# INSTRUCTIONS FOR THE TASK
In the records below, find the line with "våra tavlor tillverkas" and repeat exactly every line from it through the line with "align-items: center ->". Pictures stay out.

# DATA SECTION
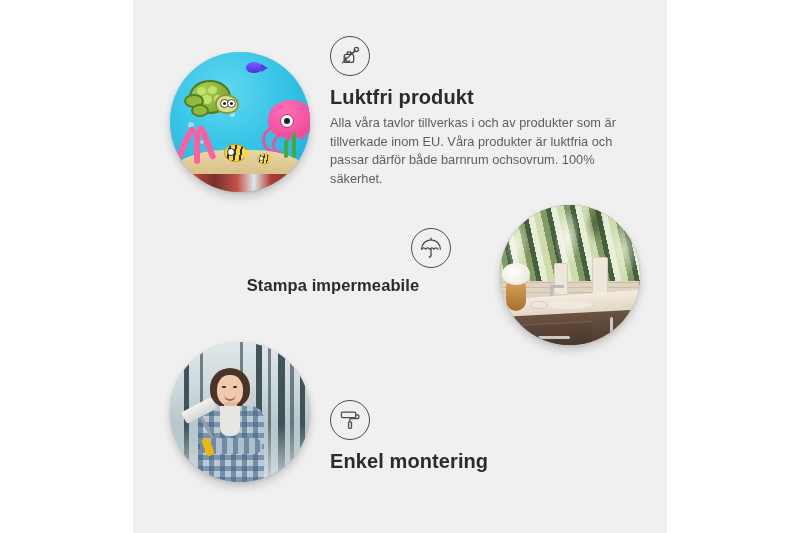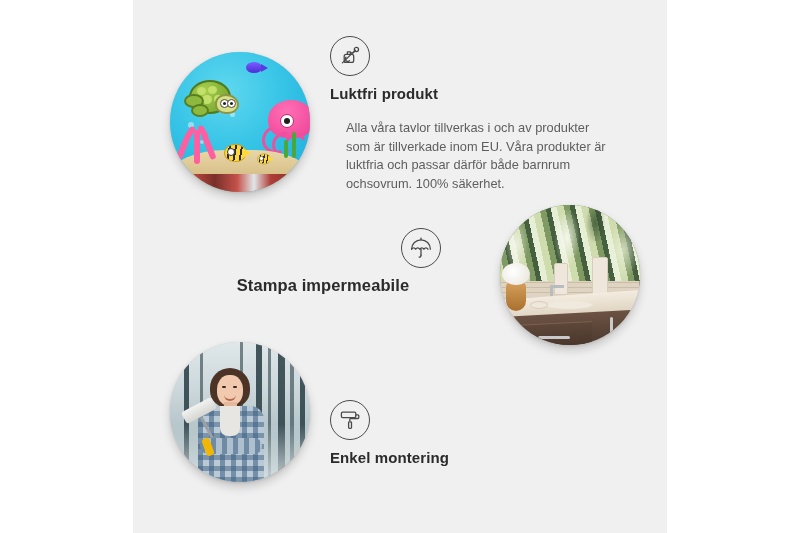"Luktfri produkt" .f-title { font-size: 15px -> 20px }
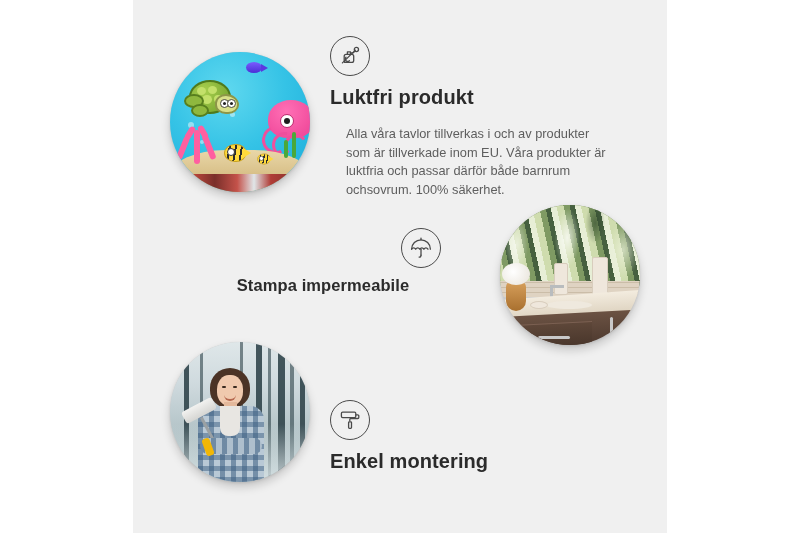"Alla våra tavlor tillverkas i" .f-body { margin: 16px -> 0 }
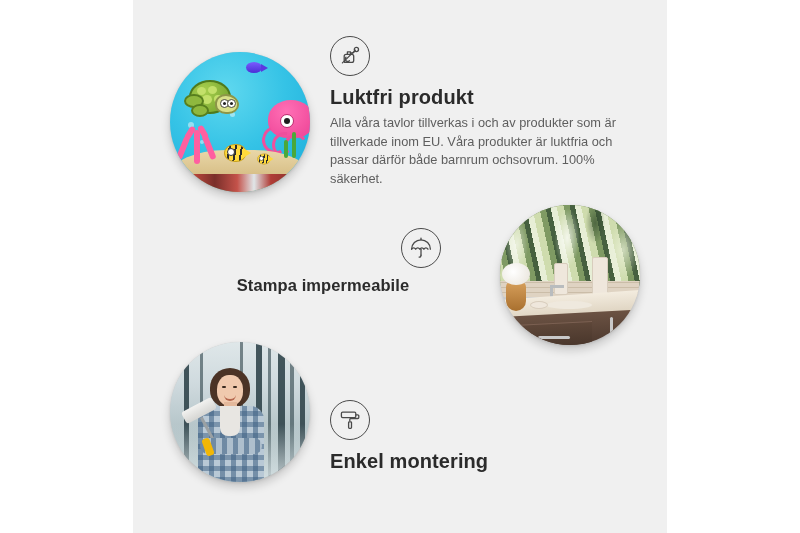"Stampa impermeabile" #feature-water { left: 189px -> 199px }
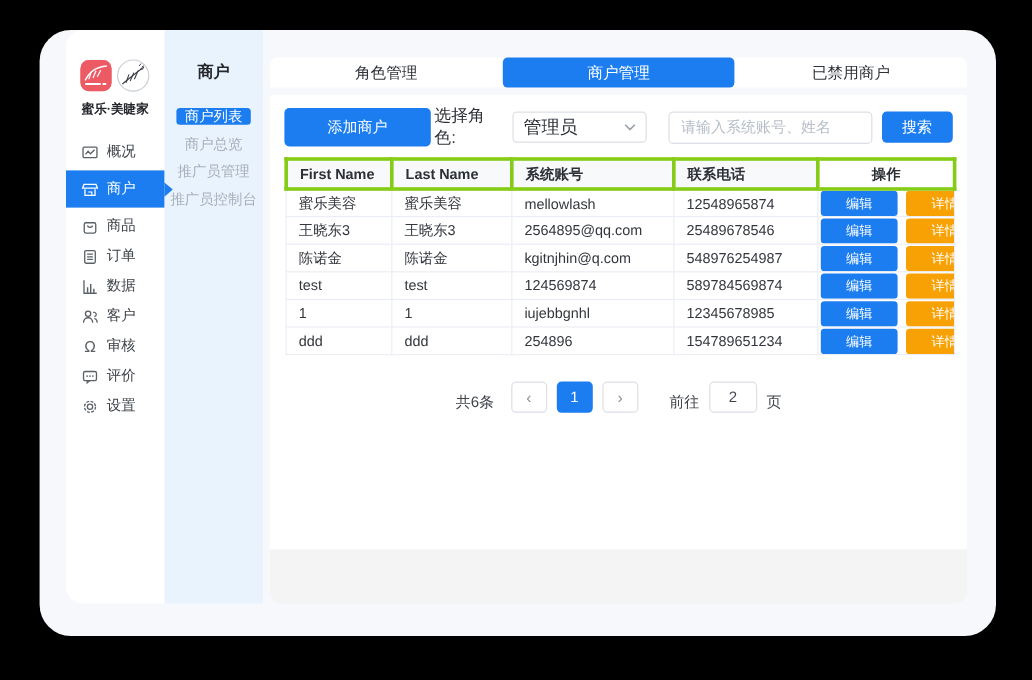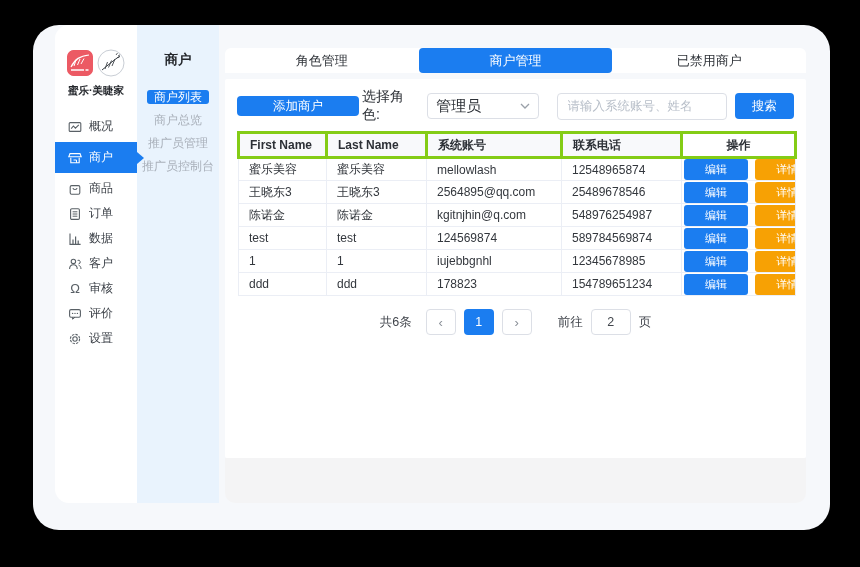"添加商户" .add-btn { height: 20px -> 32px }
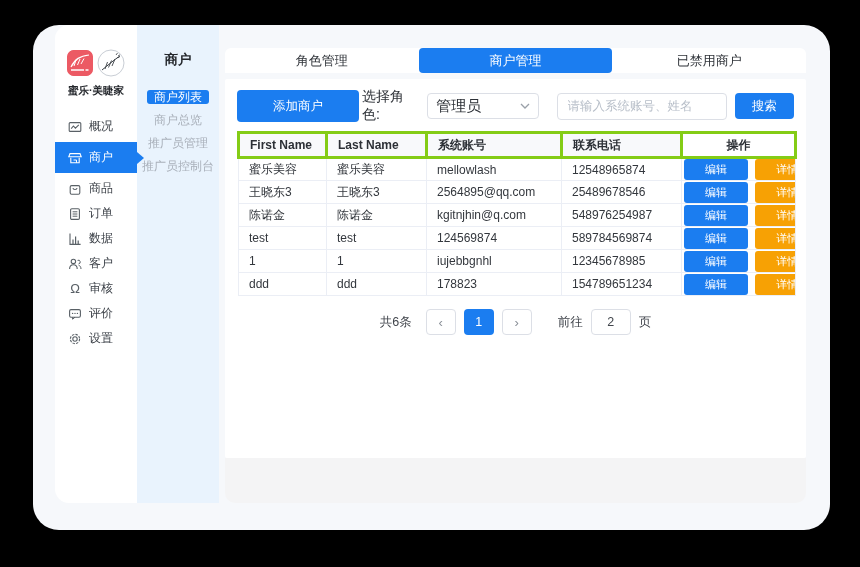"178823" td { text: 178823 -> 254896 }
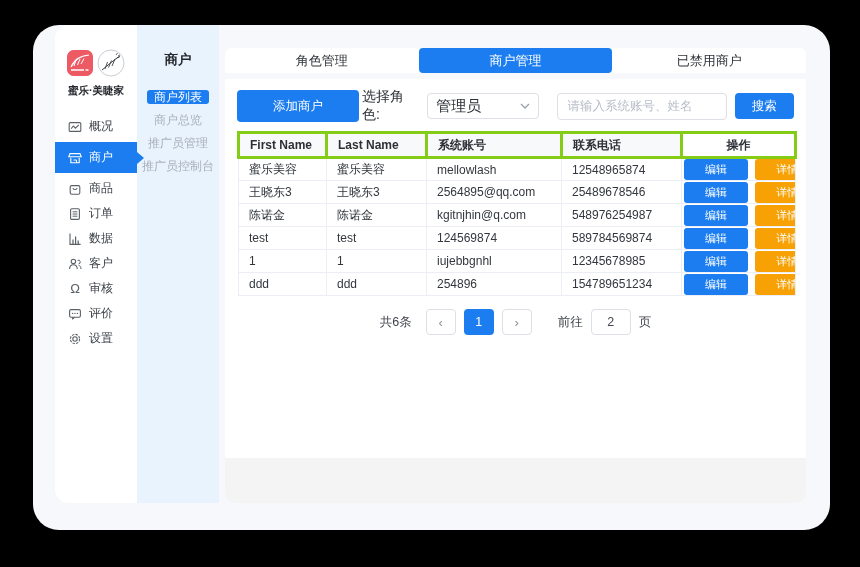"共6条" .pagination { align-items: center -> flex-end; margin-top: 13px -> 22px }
--
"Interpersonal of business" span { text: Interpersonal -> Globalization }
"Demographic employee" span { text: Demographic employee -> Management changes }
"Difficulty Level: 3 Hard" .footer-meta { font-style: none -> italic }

# ANSWER BELOW
"Alla våra tavlor tillverkas i" .f-body { margin: 16px -> 0 }
"Stampa impermeabile" #feature-water { left: 189px -> 199px }
"添加商户" .add-btn { height: 20px -> 32px }
"178823" td { text: 178823 -> 254896 }
"共6条" .pagination { align-items: center -> flex-end; margin-top: 13px -> 22px }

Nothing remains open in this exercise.